Appendix A Continuum determination

In this appendix we present the results from the continuum determination and subtraction procedure. First, we have divided the final spectrum obtained by Mininni et al. (2020) in 32 spectral windows of 1 GHz each. Then, we have applied the corrected sigma clipping method (c-SMC) of STATCONT (Sánchez-Monge et al. 2018) to each of them, which produces continuum-subtracted spectra. Secondly, we have averaged them together with the MADCUBA software. The final spectrum is shown in Fig. E.1.

STATCONT also gives the continuum emission levels, with its uncertainty, for each of the 32 spectral windows, which are shown in Fig. A.1 as black dots. The synthesised beam brightness temperature can be described with the function: $T_{SB} (ν) = T_{SB} (ν_{0}) {(\frac{ν}{ν_{0}})}^{β},$ $\begin{equation*}T_{\textrm{SB}}(\nu)=T_{\textrm{SB}}(\nu_{0}) \biggl(\frac{\nu}{\nu_{0}}\biggr)^{\beta}, \end{equation*}$ (A.1)

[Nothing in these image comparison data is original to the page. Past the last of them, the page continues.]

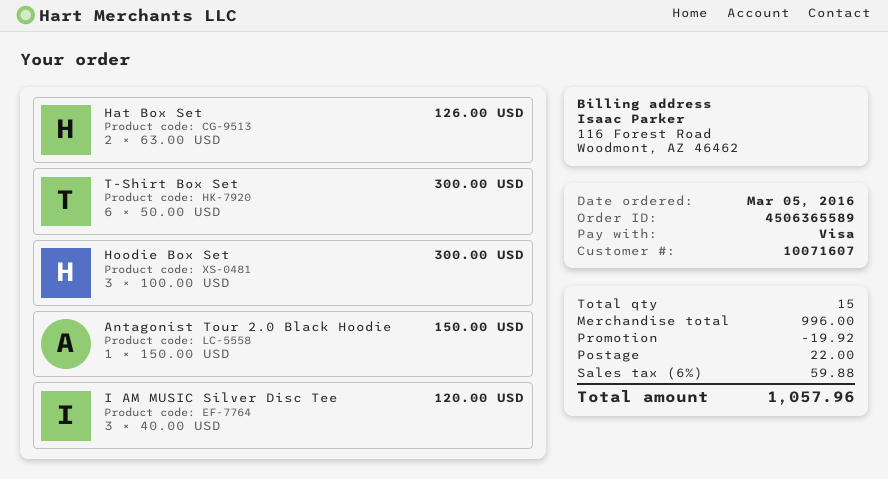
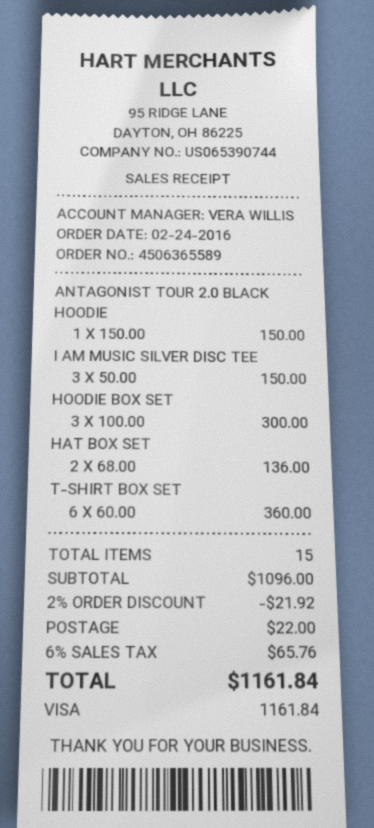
order date: 2016-03-05 -> 2016-02-24
Hat Box Set: 2 x 63.00 = 126.00 -> 2 x 68.00 = 136.00
T-Shirt Box Set: 6 x 50.00 = 300.00 -> 6 x 60.00 = 360.00
I AM MUSIC Silver Disc Tee: 3 x 40.00 = 120.00 -> 3 x 50.00 = 150.00
subtotal: 996.00 -> 1096.00
discount: 19.92 -> 21.92
tax: 6% = 59.88 -> 6% = 65.76
total: 1057.96 -> 1161.84

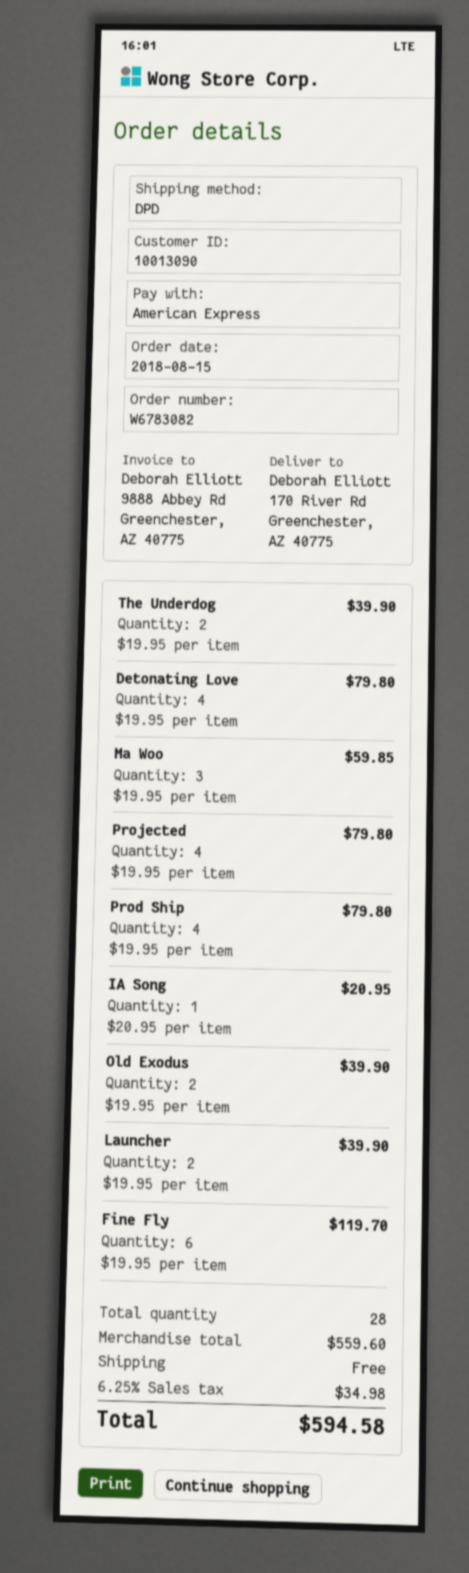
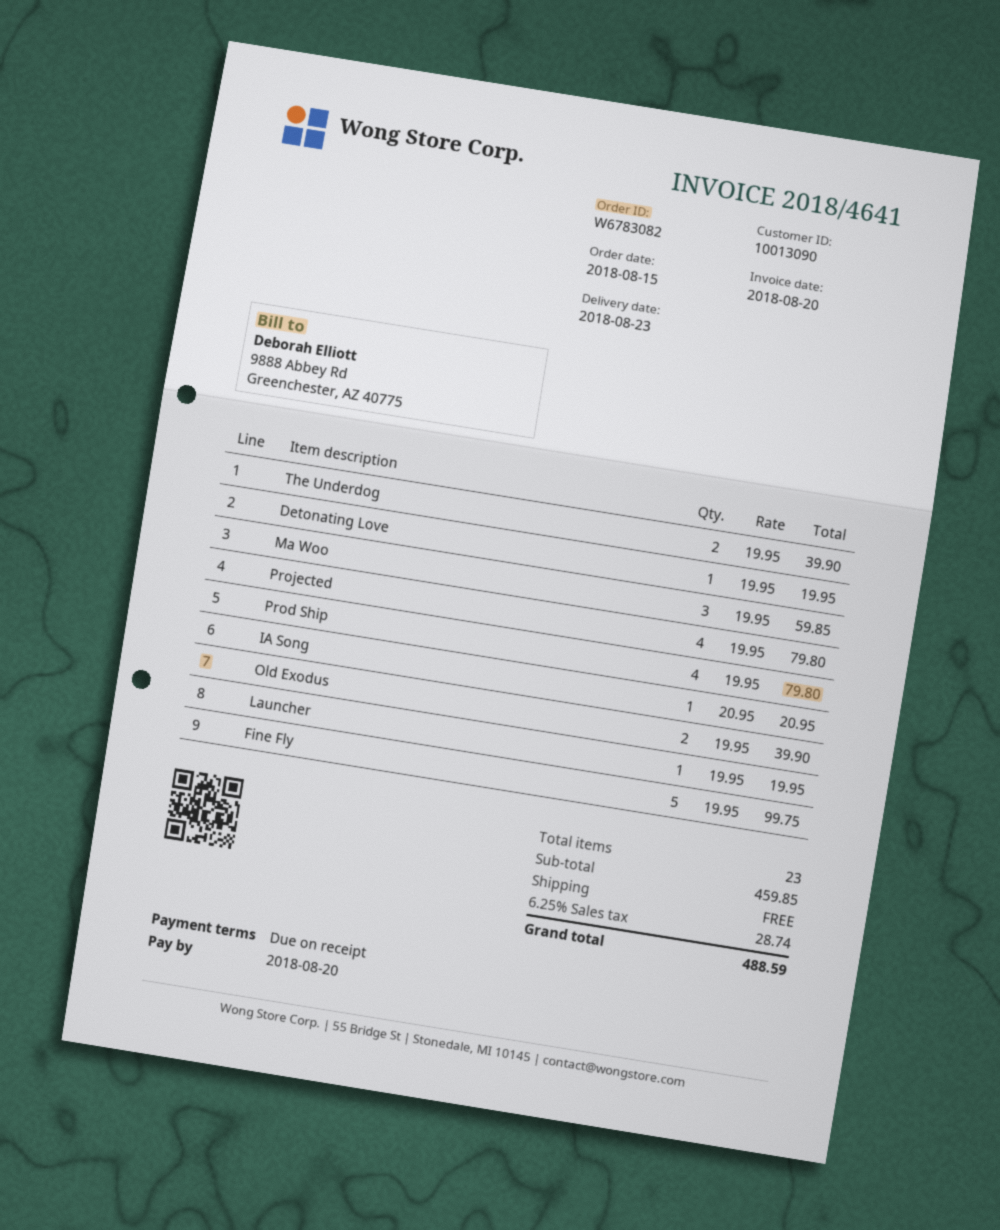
Detonating Love: 4 x 19.95 = 79.80 -> 1 x 19.95 = 19.95
Launcher: 2 x 19.95 = 39.90 -> 1 x 19.95 = 19.95
Fine Fly: 6 x 19.95 = 119.70 -> 5 x 19.95 = 99.75
total quantity: 28 -> 23
subtotal: 559.60 -> 459.85
tax: 6.25% = 34.98 -> 6.25% = 28.74
total: 594.58 -> 488.59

where ν₀=84.579 GHz, and β is the spectral index of the dust opacity κ_ν (κ_ν ∝ ν^β), which is related to the slope α of the spectral energy distribution (S_ν ∝ ν^α), by $α = 2 + β,$ $\begin{equation*} \alpha = 2 + \beta, \end{equation*}$ (A.2)

for optically thin dust emission (e.g. Miyake & Nakagawa 1993). Equation A.1 can be written as: $\log (T_{SB}) = \log (T_{SB} (ν_{0})) + β \log (\frac{ν}{ν_{0}}),$ $\begin{equation*} \log(T_{\textrm{SB}}) = \log (T_{\textrm{SB}}(\nu_{0})) + \beta \log\biggl(\frac{\nu}{\nu_{0}}\biggr), \end{equation*}$ (A.3)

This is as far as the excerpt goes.